Find the line holding "Seasalt kitchen garden" in the entries below. Give it again exactly, along with every line after it up to and including the line holding "total: 955.67 -> 959.33".

▸ Provided records
- - - -

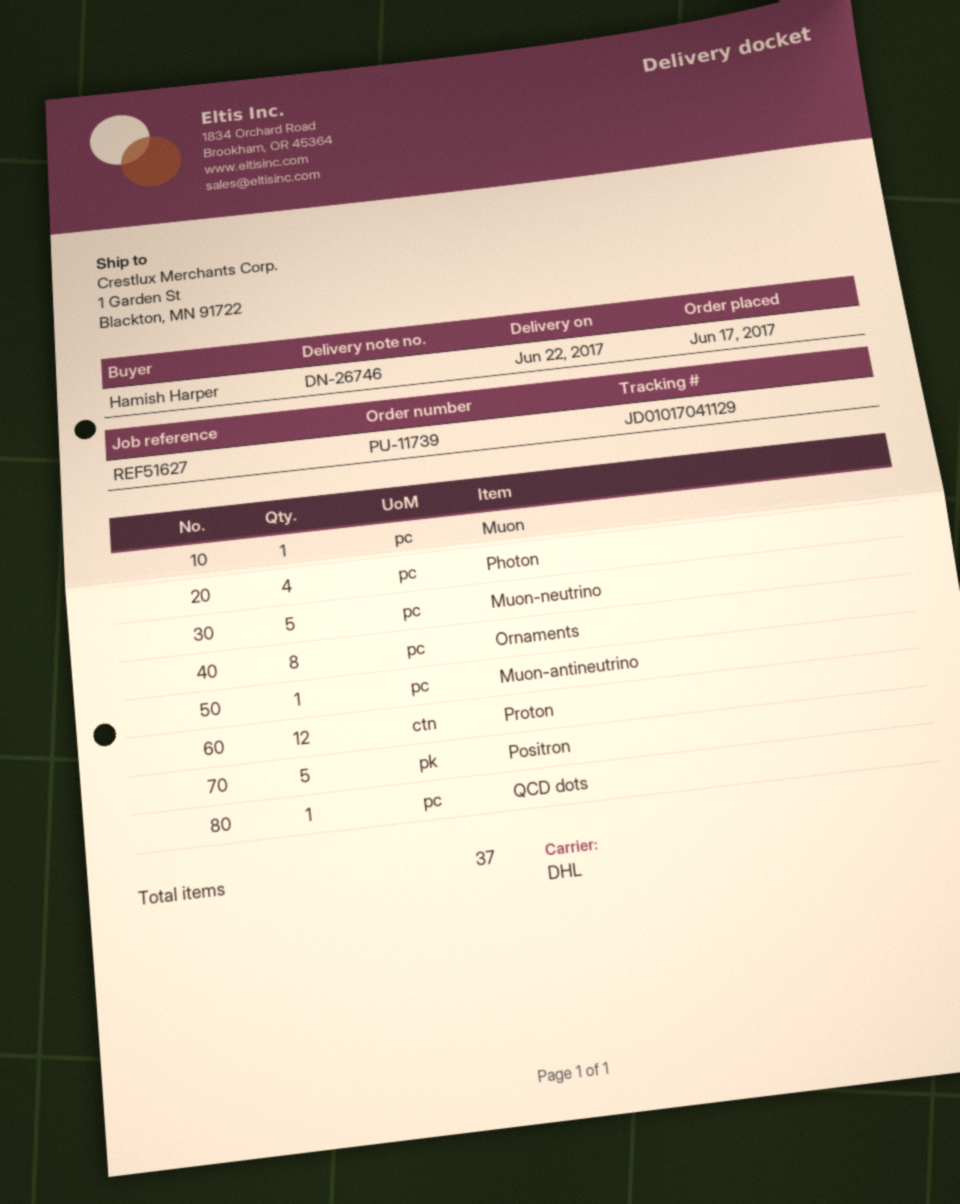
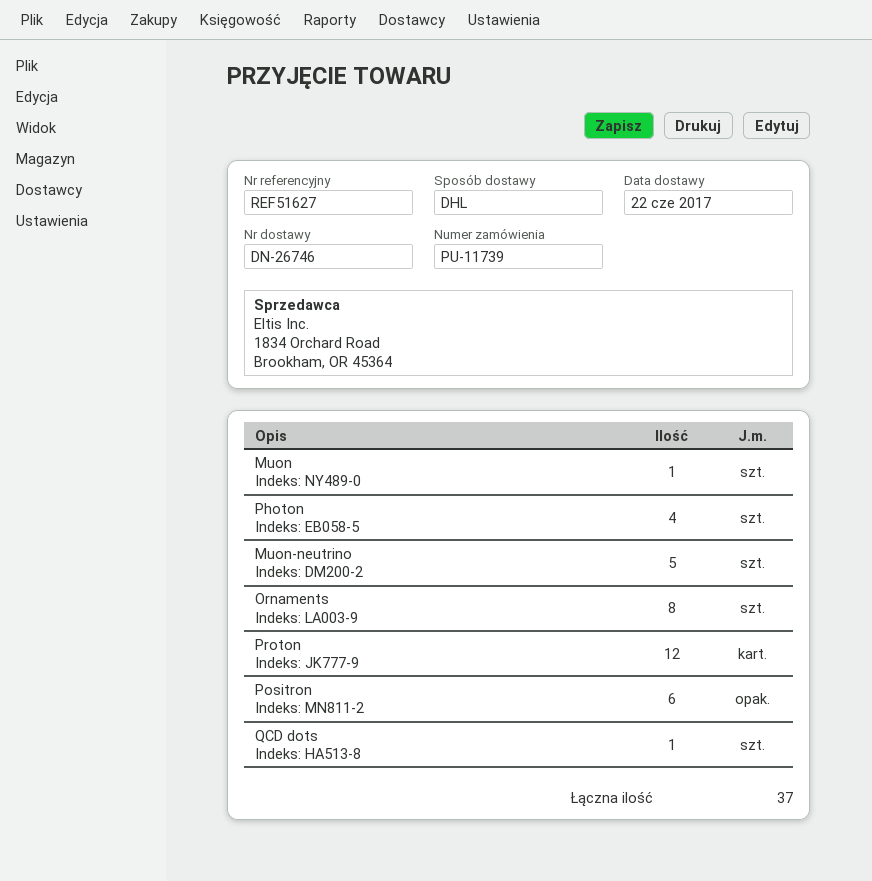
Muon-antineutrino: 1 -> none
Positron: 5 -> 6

- - - -

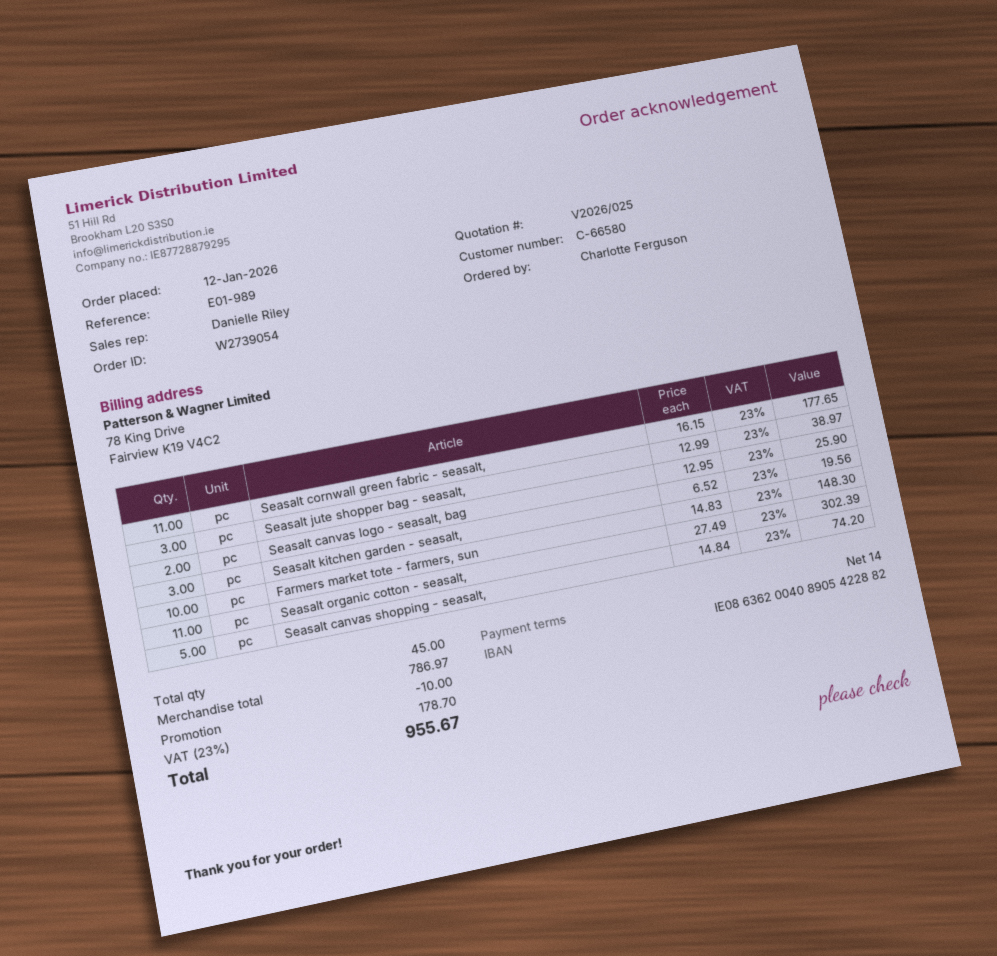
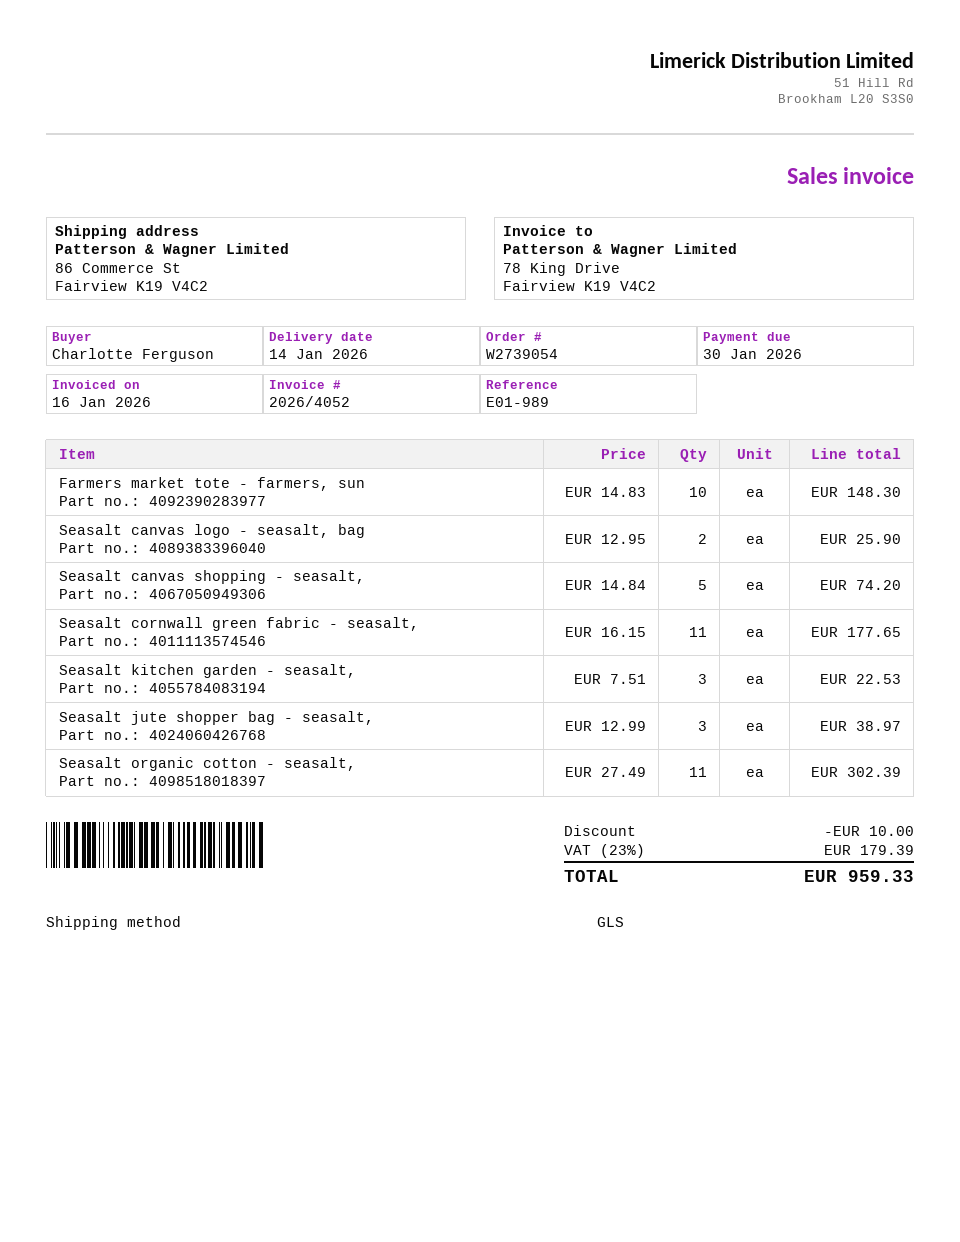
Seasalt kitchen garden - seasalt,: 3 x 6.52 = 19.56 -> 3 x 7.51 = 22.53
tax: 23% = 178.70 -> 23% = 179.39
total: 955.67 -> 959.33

- - - -

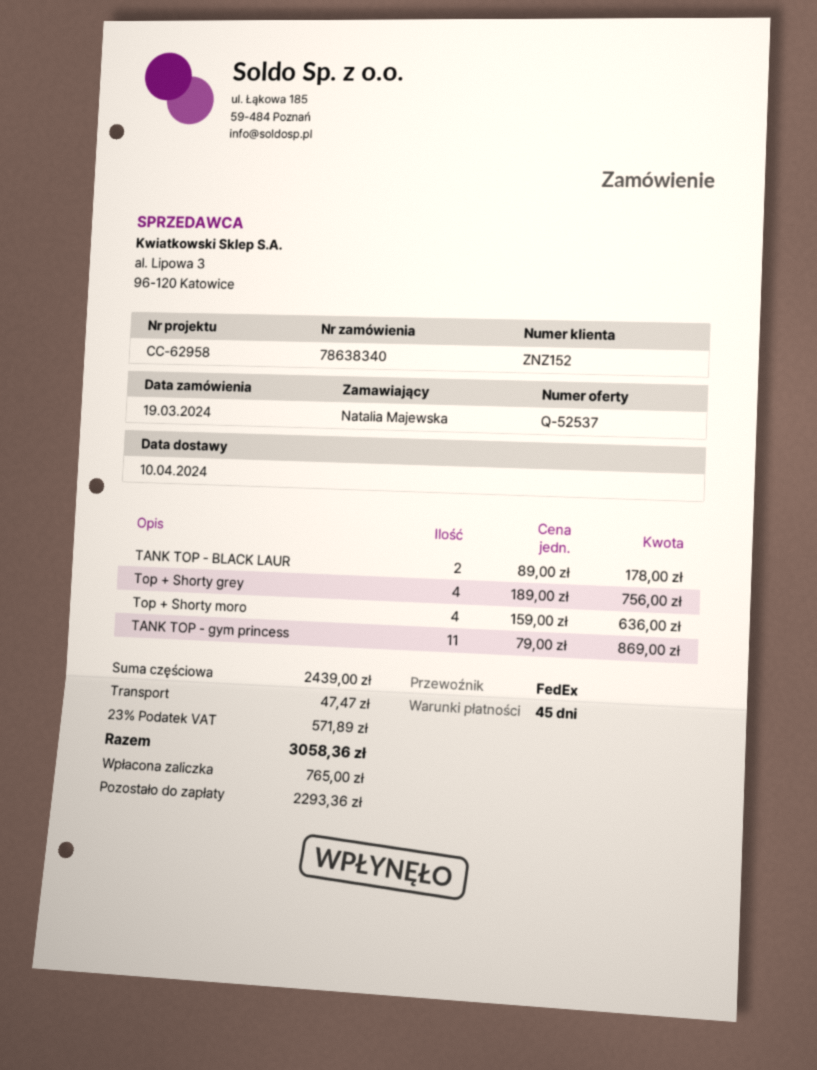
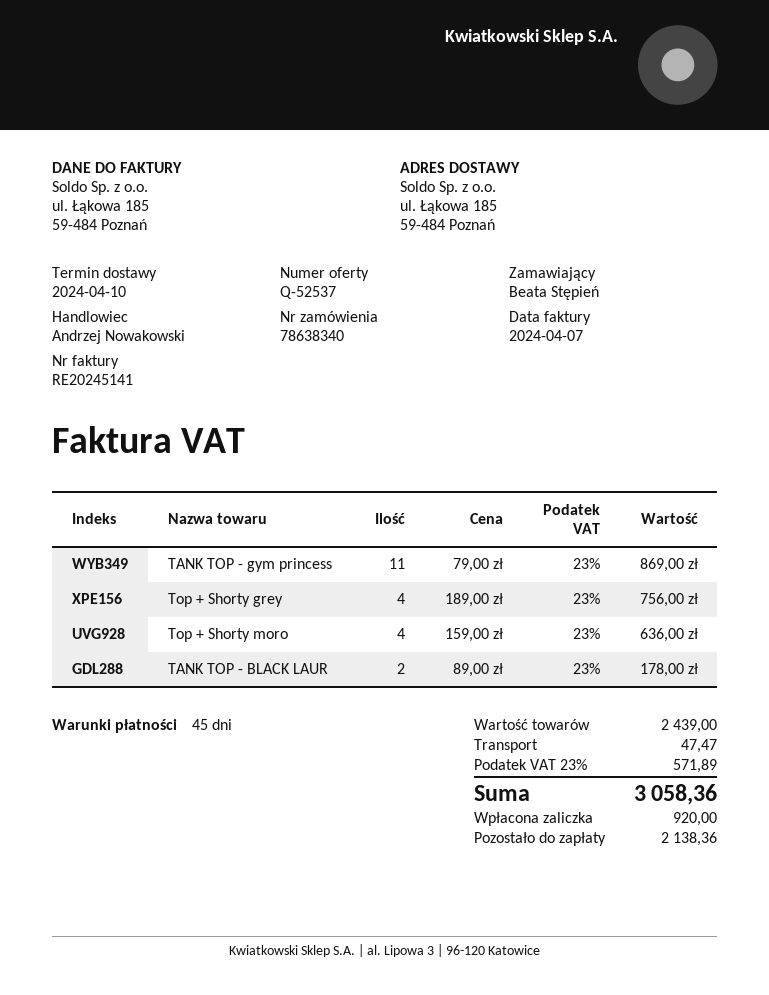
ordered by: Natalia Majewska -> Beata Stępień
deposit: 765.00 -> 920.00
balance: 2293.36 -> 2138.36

- - - -

▸ Solution
Seasalt kitchen garden - seasalt,: 3 x 6.52 = 19.56 -> 3 x 7.51 = 22.53
tax: 23% = 178.70 -> 23% = 179.39
total: 955.67 -> 959.33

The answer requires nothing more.